→ Problem details: Begin with the opening line of the records and extract each line through the one holding "column name: Stdev(2n-skx)"; pictures are not part of the copy.
(Beginning of Record excerpts)
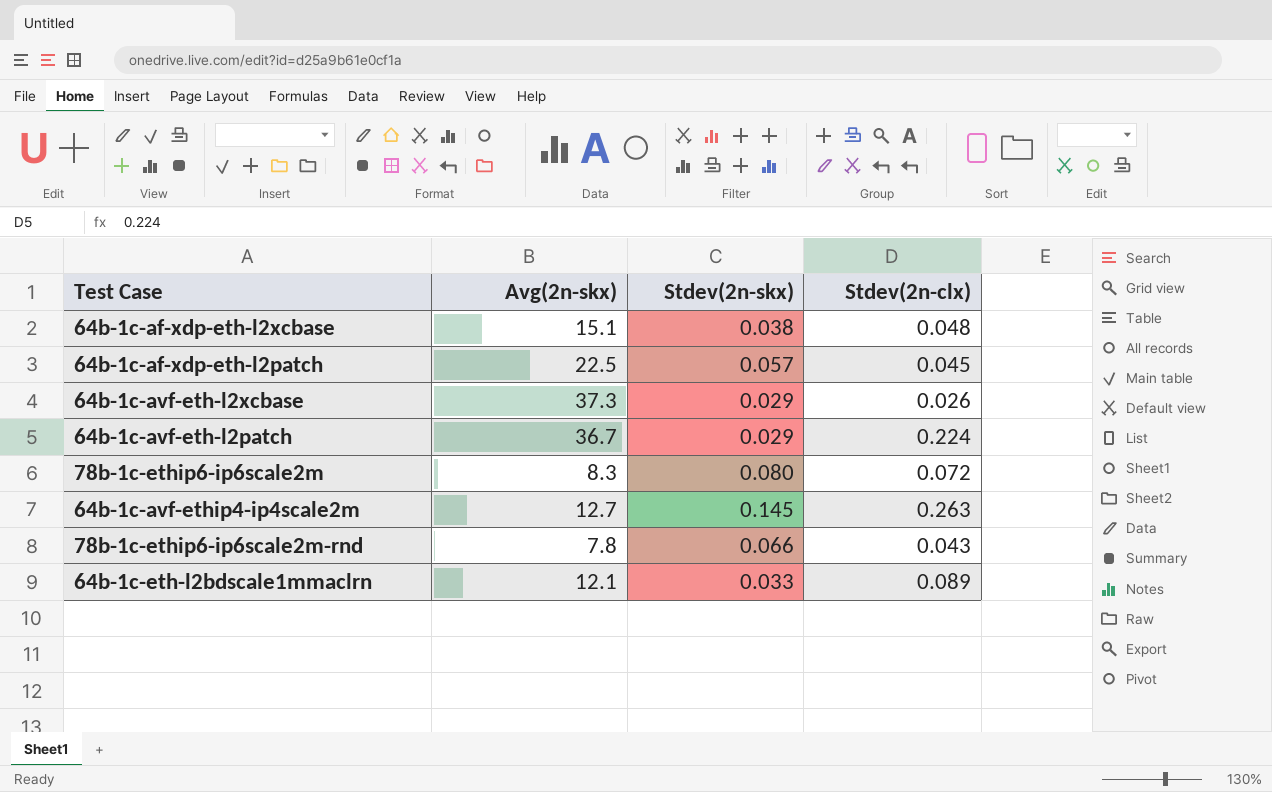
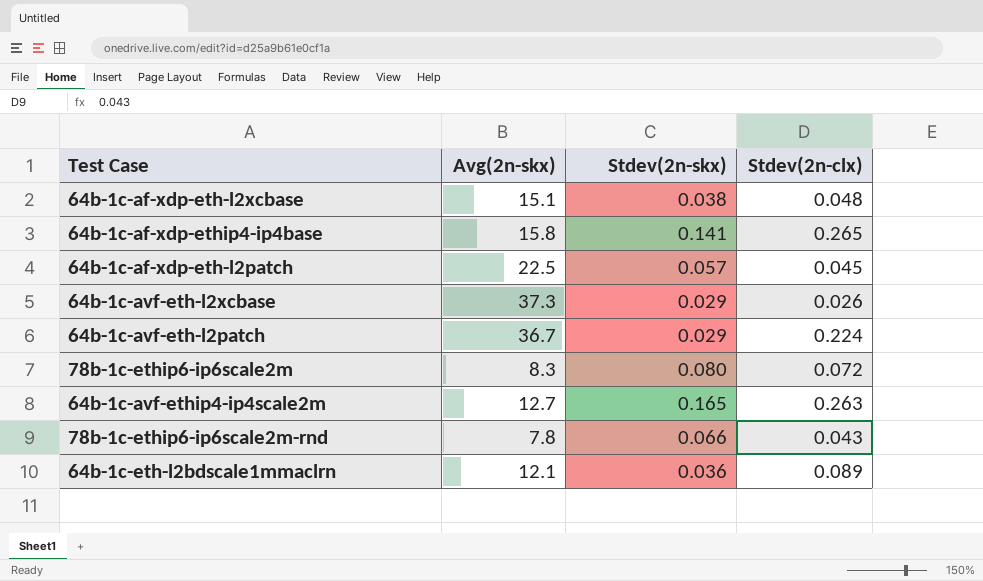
row 64b-1c-af-xdp-ethip4-ip4base: none -> 15.8 | 0.141 | 0.265
64b-1c-avf-ethip4-ip4scale2m | Stdev(2n-skx): 0.145 -> 0.165
64b-1c-eth-l2bdscale1mmaclrn | Stdev(2n-skx): 0.033 -> 0.036

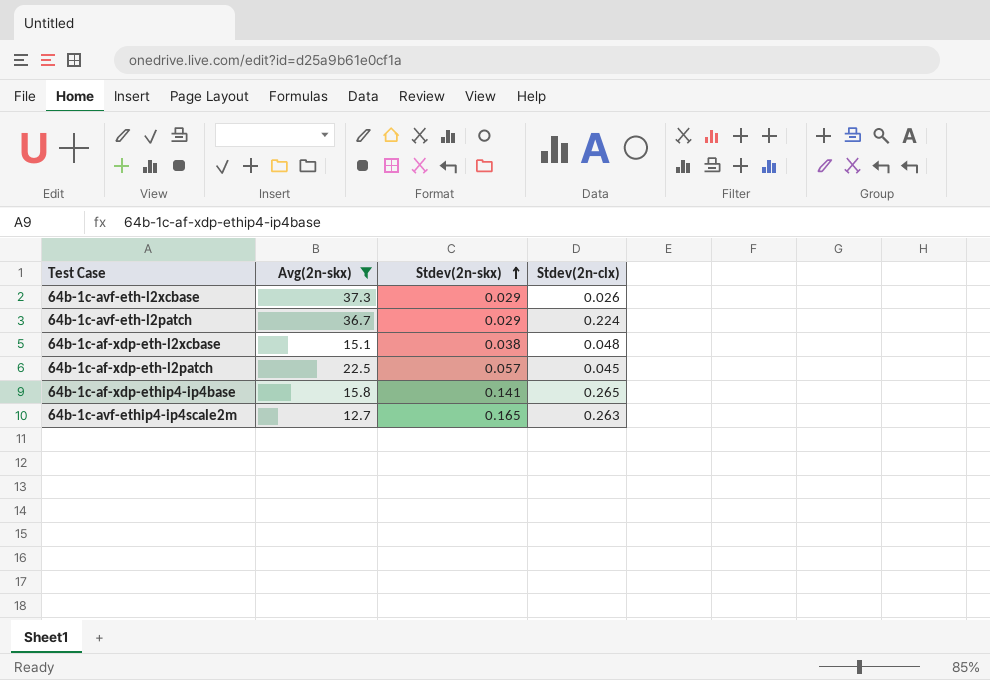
filter: none -> Avg(2n-skx) >= 12.7
row order: none -> Stdev(2n-skx) ascending

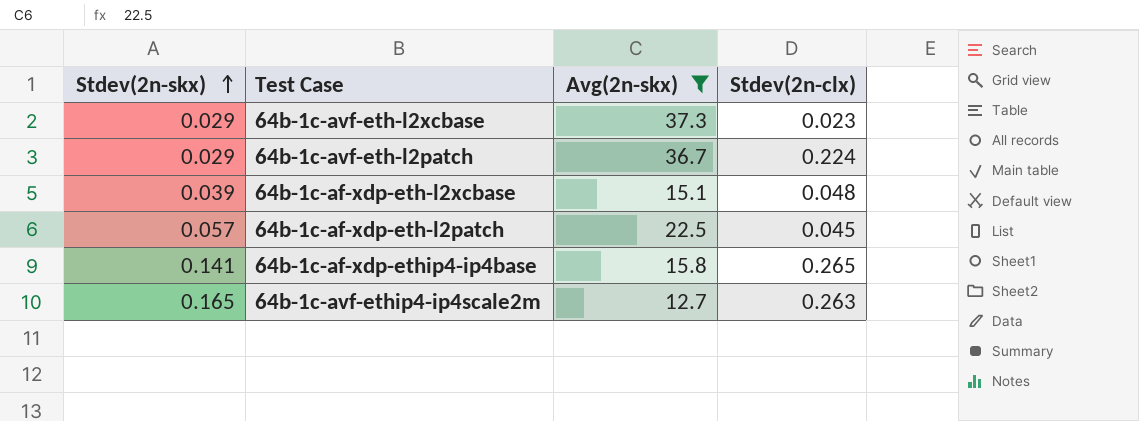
column Stdev(2n-skx) | position: 3 -> 1
64b-1c-avf-eth-l2xcbase | Stdev(2n-clx): 0.026 -> 0.023
64b-1c-af-xdp-eth-l2xcbase | Stdev(2n-skx): 0.038 -> 0.039

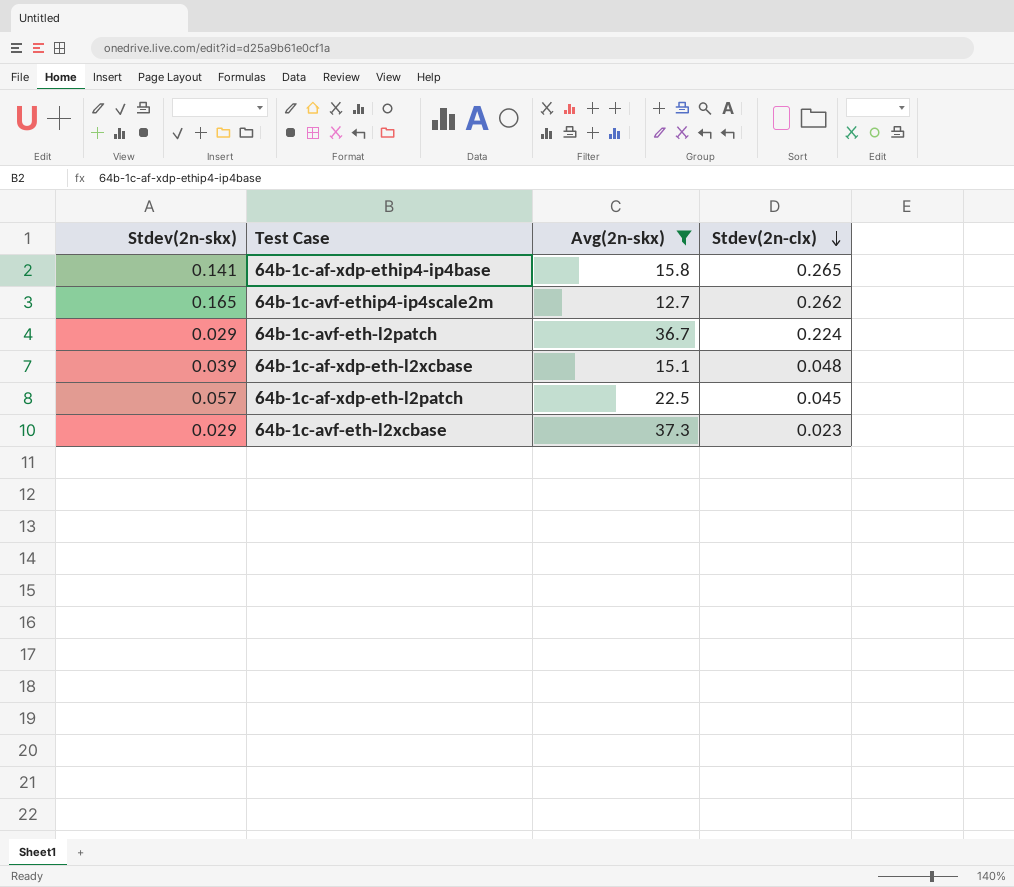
row order: Stdev(2n-skx) ascending -> Stdev(2n-clx) descending
64b-1c-avf-ethip4-ip4scale2m | Stdev(2n-clx): 0.263 -> 0.262

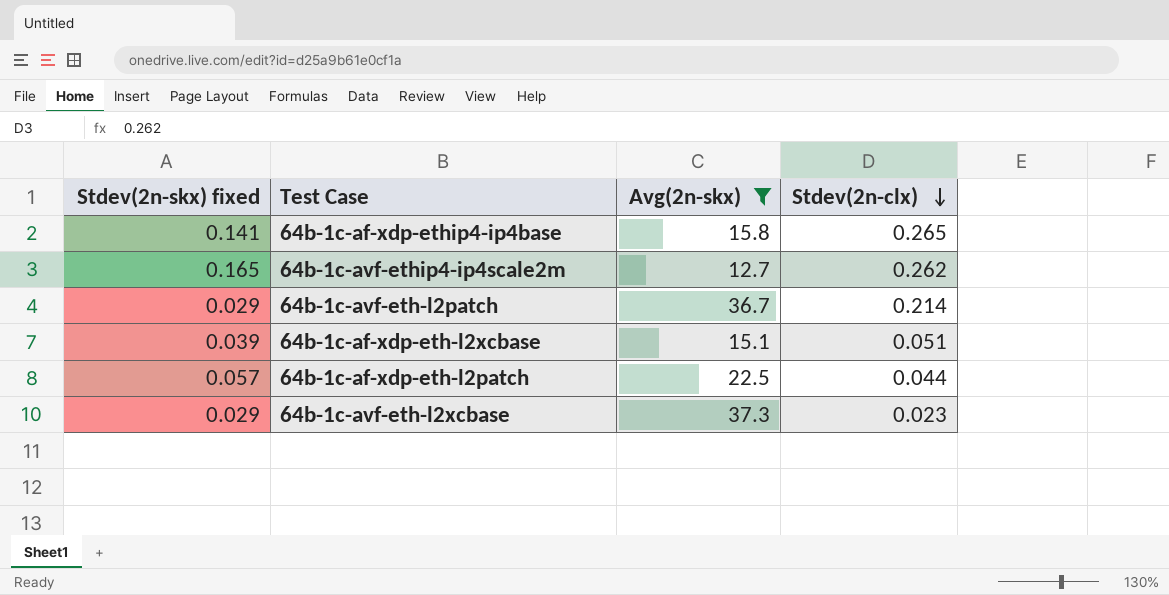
column name: Stdev(2n-skx) -> Stdev(2n-skx) fixed
64b-1c-avf-eth-l2patch | Stdev(2n-clx): 0.224 -> 0.214
64b-1c-af-xdp-eth-l2xcbase | Stdev(2n-clx): 0.048 -> 0.051
64b-1c-af-xdp-eth-l2patch | Stdev(2n-clx): 0.045 -> 0.044

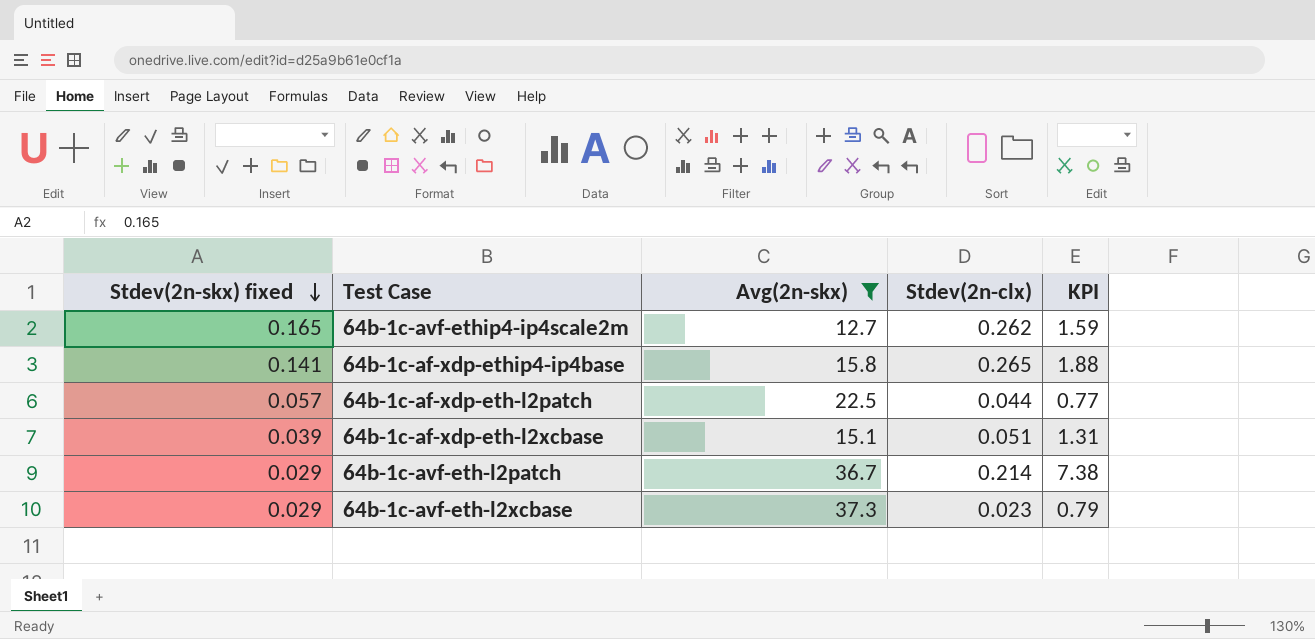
row order: Stdev(2n-clx) descending -> Stdev(2n-skx) fixed descending
column KPI | formula: none -> [Stdev(2n-clx)] / [Stdev(2n-skx) fixed]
(End of Record excerpts)
→ Reply:
row 64b-1c-af-xdp-ethip4-ip4base: none -> 15.8 | 0.141 | 0.265
64b-1c-avf-ethip4-ip4scale2m | Stdev(2n-skx): 0.145 -> 0.165
64b-1c-eth-l2bdscale1mmaclrn | Stdev(2n-skx): 0.033 -> 0.036

filter: none -> Avg(2n-skx) >= 12.7
row order: none -> Stdev(2n-skx) ascending

column Stdev(2n-skx) | position: 3 -> 1
64b-1c-avf-eth-l2xcbase | Stdev(2n-clx): 0.026 -> 0.023
64b-1c-af-xdp-eth-l2xcbase | Stdev(2n-skx): 0.038 -> 0.039

row order: Stdev(2n-skx) ascending -> Stdev(2n-clx) descending
64b-1c-avf-ethip4-ip4scale2m | Stdev(2n-clx): 0.263 -> 0.262

column name: Stdev(2n-skx) -> Stdev(2n-skx) fixed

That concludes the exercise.